> [Provided data]
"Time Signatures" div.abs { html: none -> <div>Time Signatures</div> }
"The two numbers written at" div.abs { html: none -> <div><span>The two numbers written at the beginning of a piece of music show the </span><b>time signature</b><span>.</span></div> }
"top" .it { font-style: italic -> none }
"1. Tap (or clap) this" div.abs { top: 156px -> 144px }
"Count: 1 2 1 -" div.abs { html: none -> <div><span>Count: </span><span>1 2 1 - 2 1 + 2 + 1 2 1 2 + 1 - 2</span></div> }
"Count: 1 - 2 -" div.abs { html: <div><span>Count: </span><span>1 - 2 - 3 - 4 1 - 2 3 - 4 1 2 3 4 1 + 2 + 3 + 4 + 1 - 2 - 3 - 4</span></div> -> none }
...
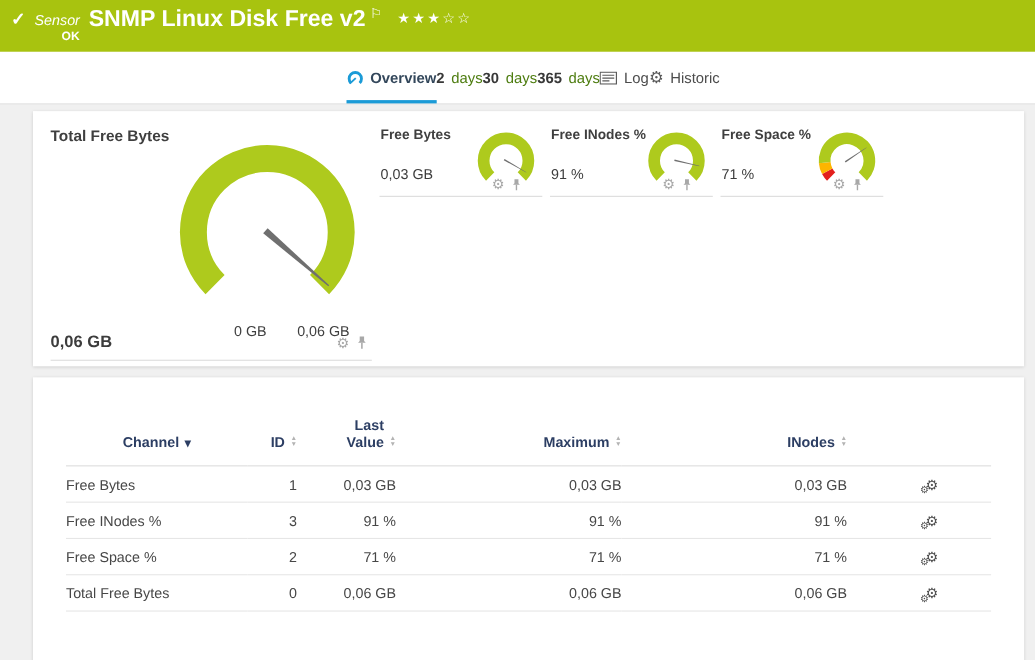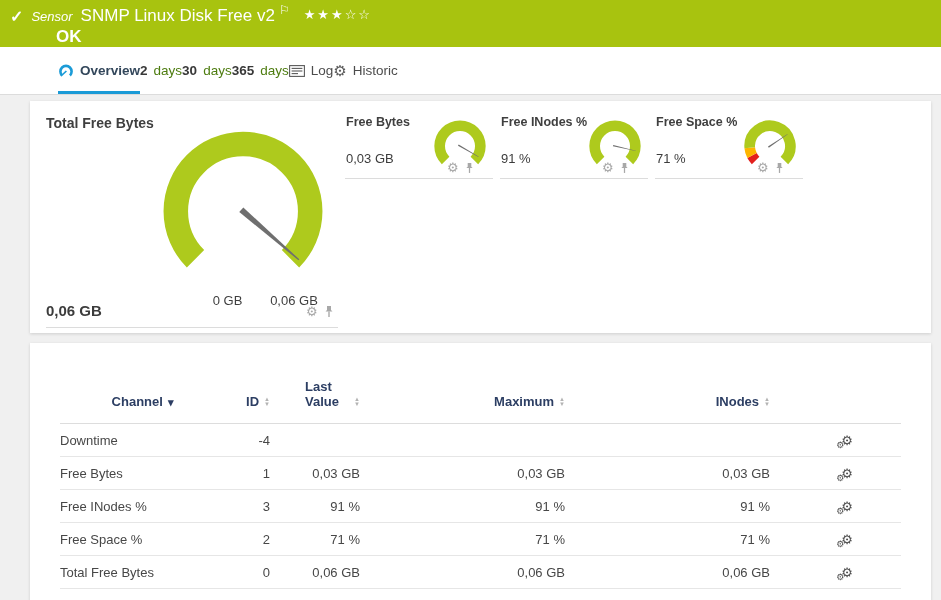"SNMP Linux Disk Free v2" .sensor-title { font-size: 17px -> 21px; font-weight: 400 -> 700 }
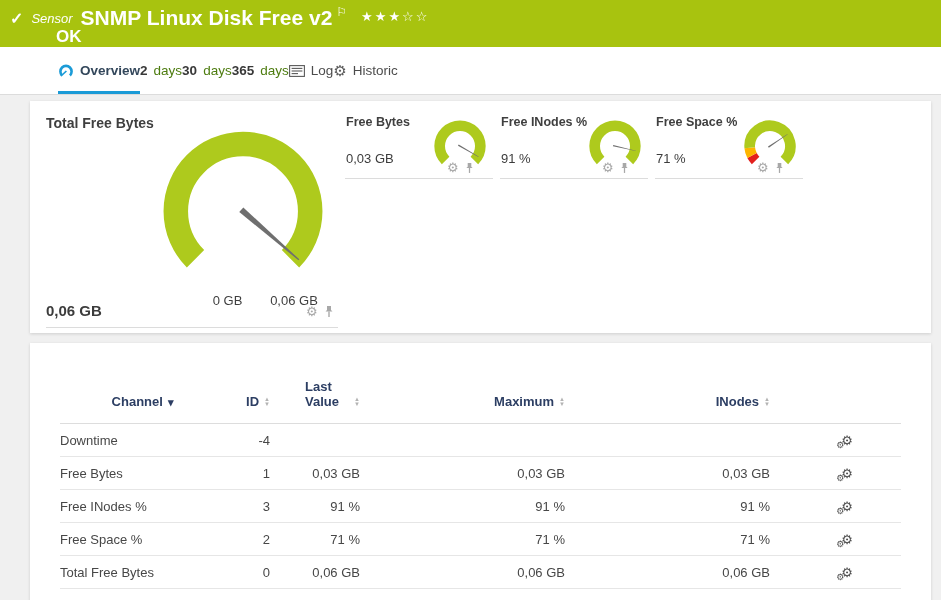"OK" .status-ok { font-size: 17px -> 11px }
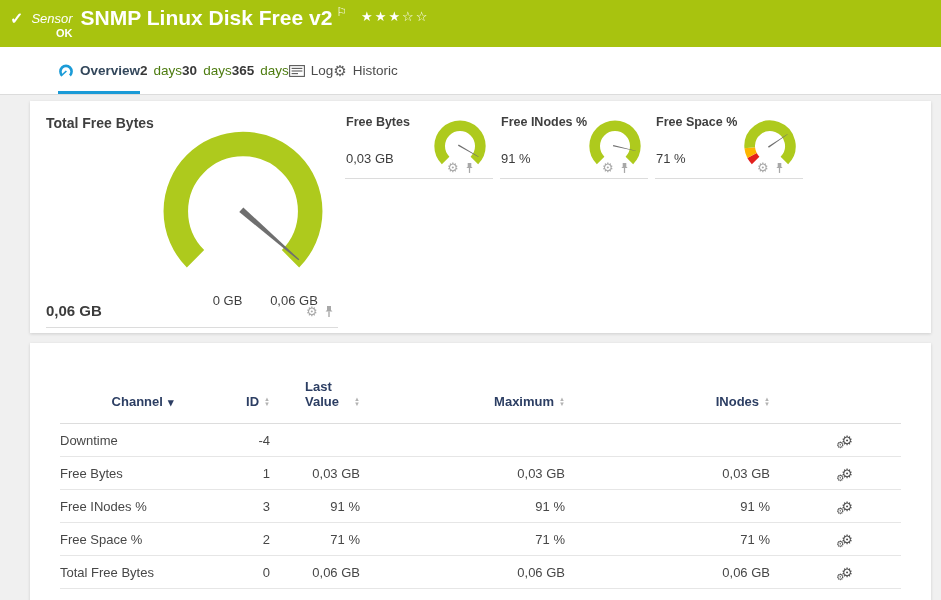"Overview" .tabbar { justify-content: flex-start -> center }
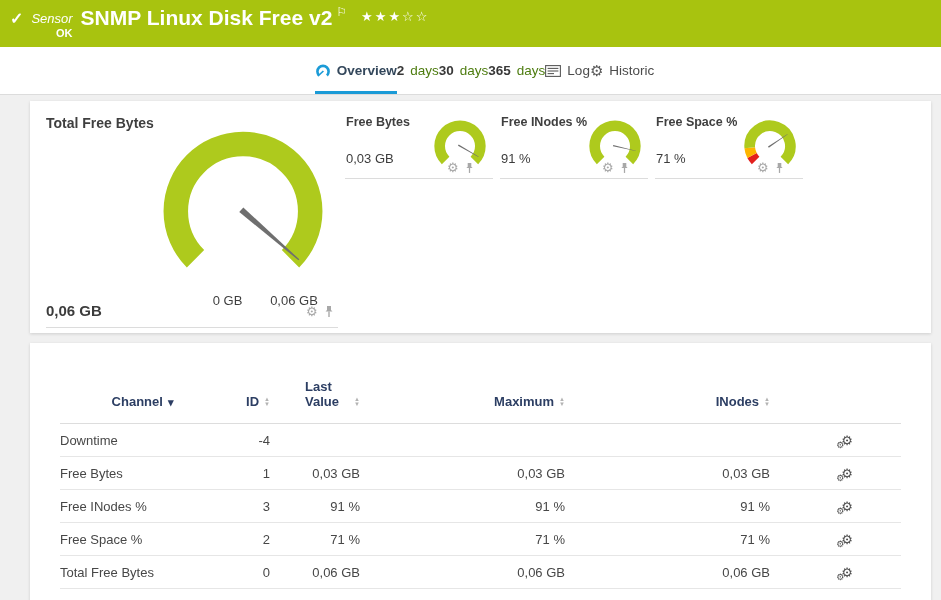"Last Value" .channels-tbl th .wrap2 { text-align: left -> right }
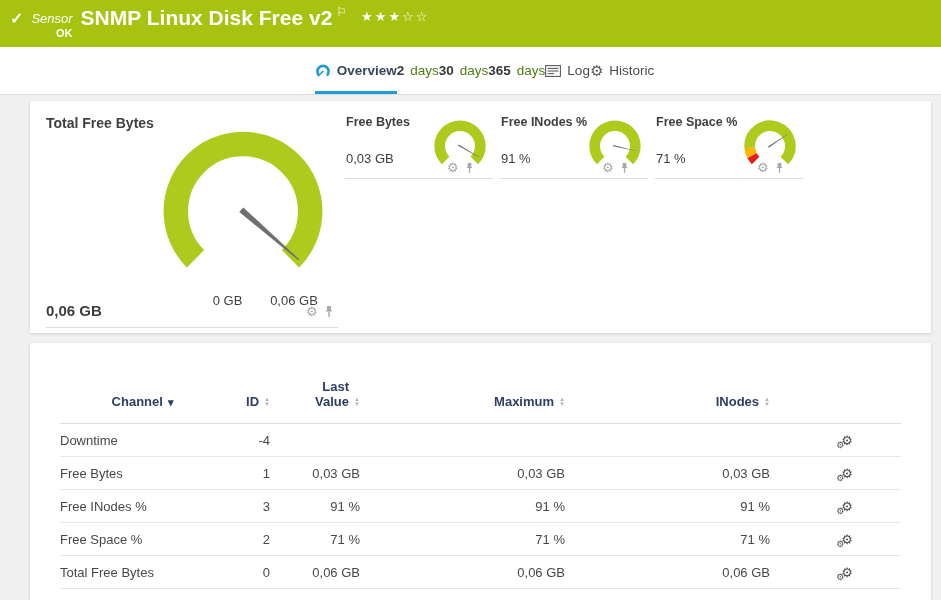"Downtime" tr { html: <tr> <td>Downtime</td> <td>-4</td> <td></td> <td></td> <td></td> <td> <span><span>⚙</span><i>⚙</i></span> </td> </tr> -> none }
* * *
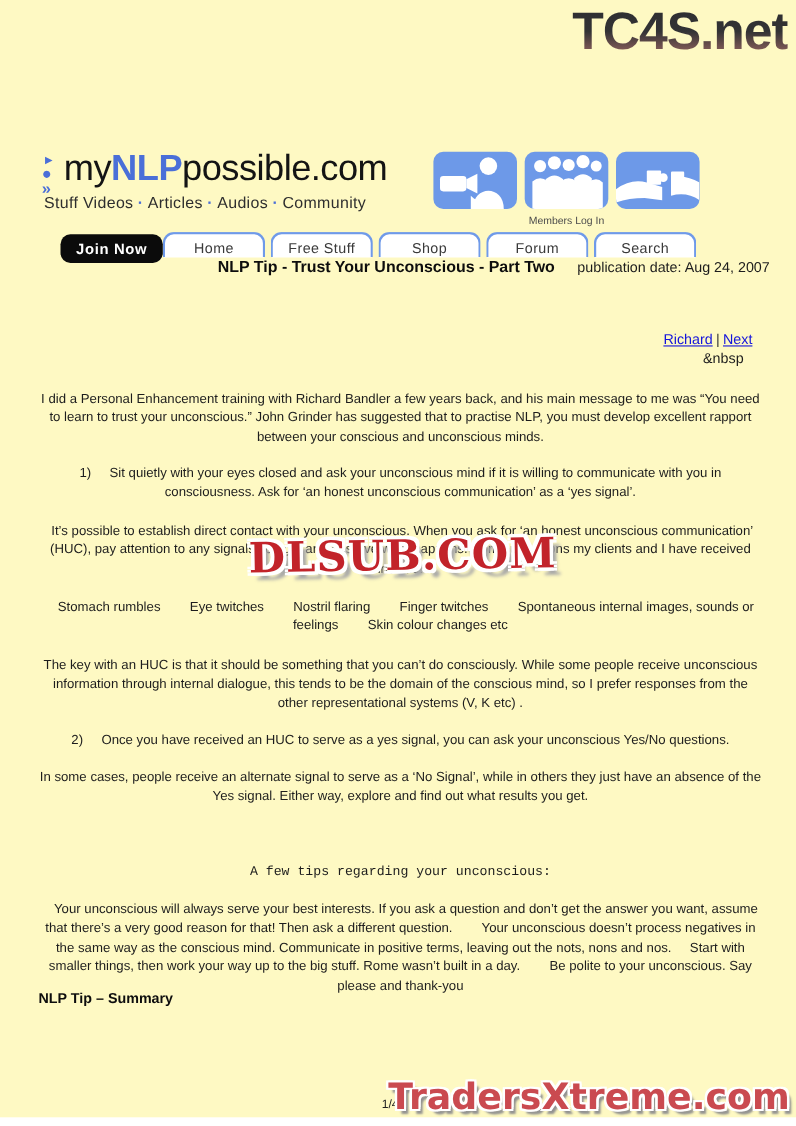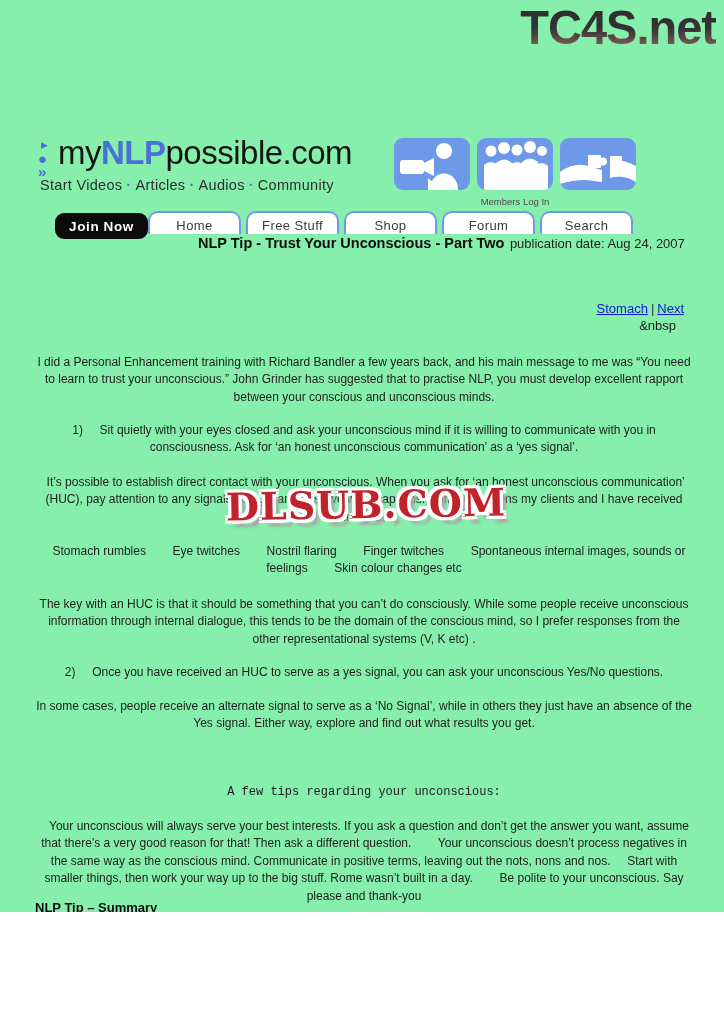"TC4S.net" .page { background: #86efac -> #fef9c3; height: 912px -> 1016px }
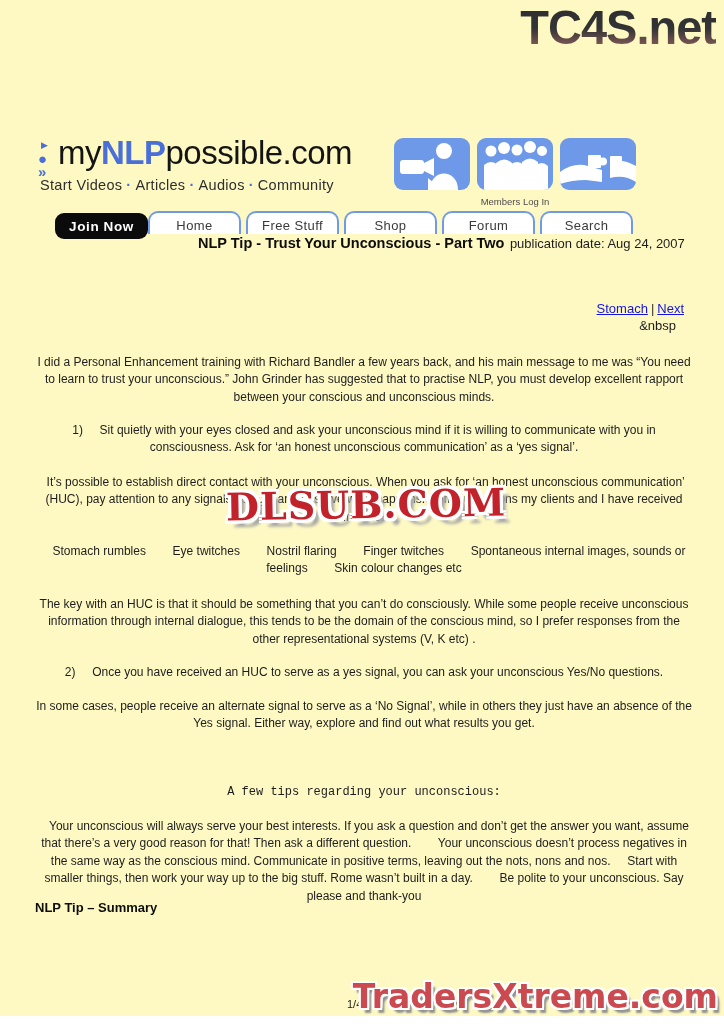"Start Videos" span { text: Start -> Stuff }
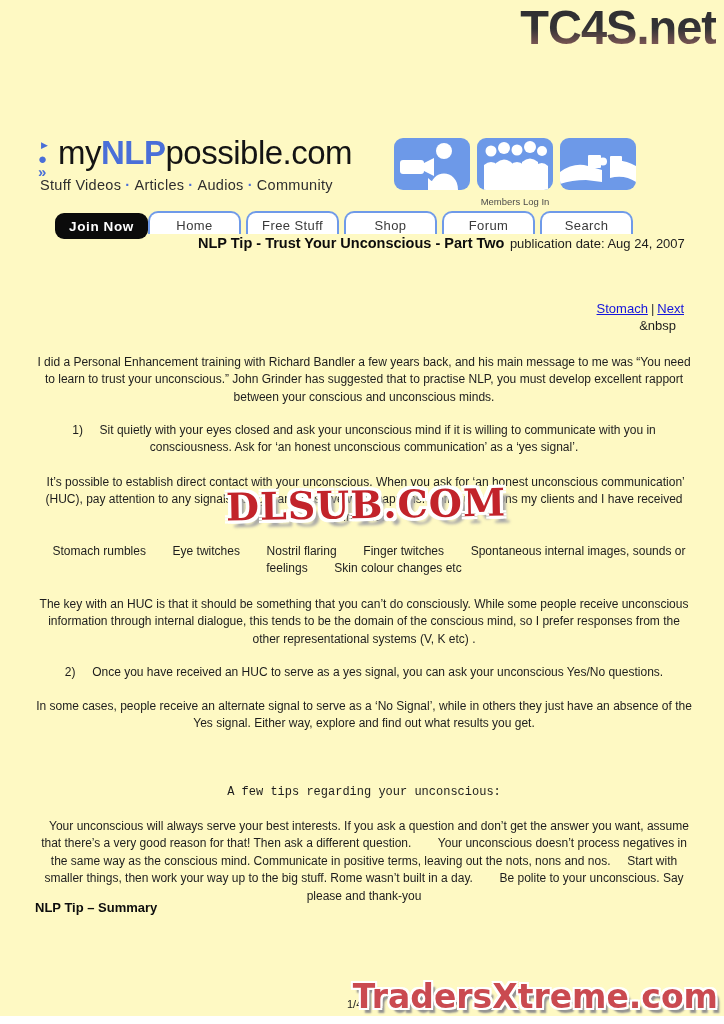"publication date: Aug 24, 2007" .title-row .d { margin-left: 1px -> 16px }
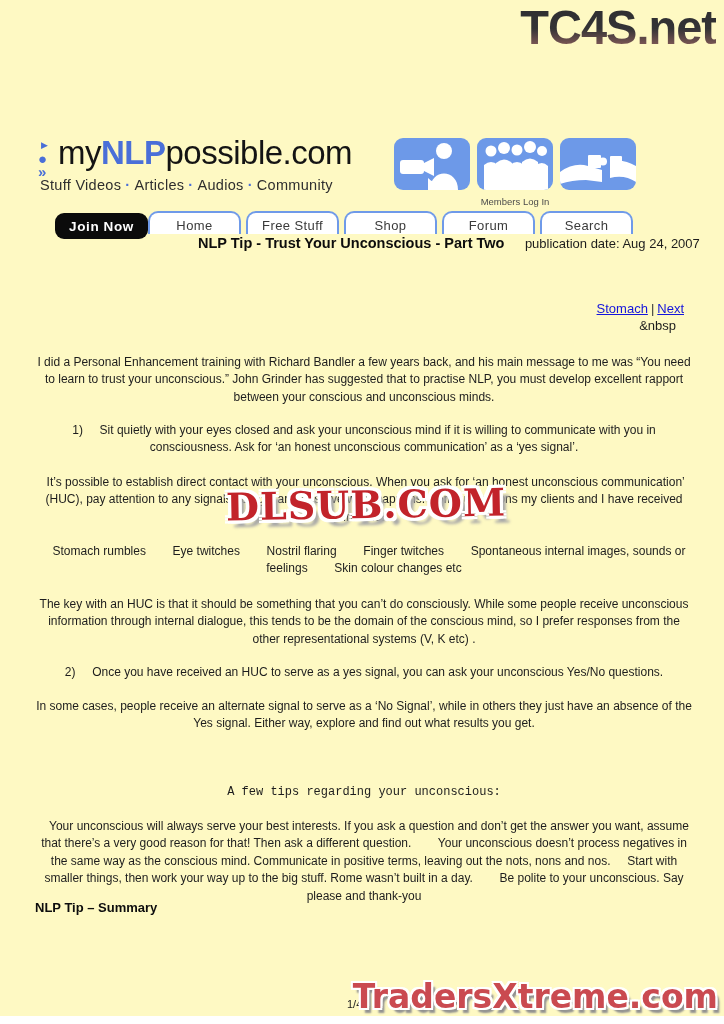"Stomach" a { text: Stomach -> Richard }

> [Assigned task]
Give an exact copy of the lines above from the line with "Tap (or clap)" up to and including the line with "html: <div><span>Count: </span><span>1", and leave everything else out.

> [Result of the exercise]
"1. Tap (or clap) this" div.abs { top: 156px -> 144px }
"Count: 1 2 1 -" div.abs { html: none -> <div><span>Count: </span><span>1 2 1 - 2 1 + 2 + 1 2 1 2 + 1 - 2</span></div> }
"Count: 1 - 2 -" div.abs { html: <div><span>Count: </span><span>1 - 2 - 3 - 4 1 - 2 3 - 4 1 2 3 4 1 + 2 + 3 + 4 + 1 - 2 - 3 - 4</span></div> -> none }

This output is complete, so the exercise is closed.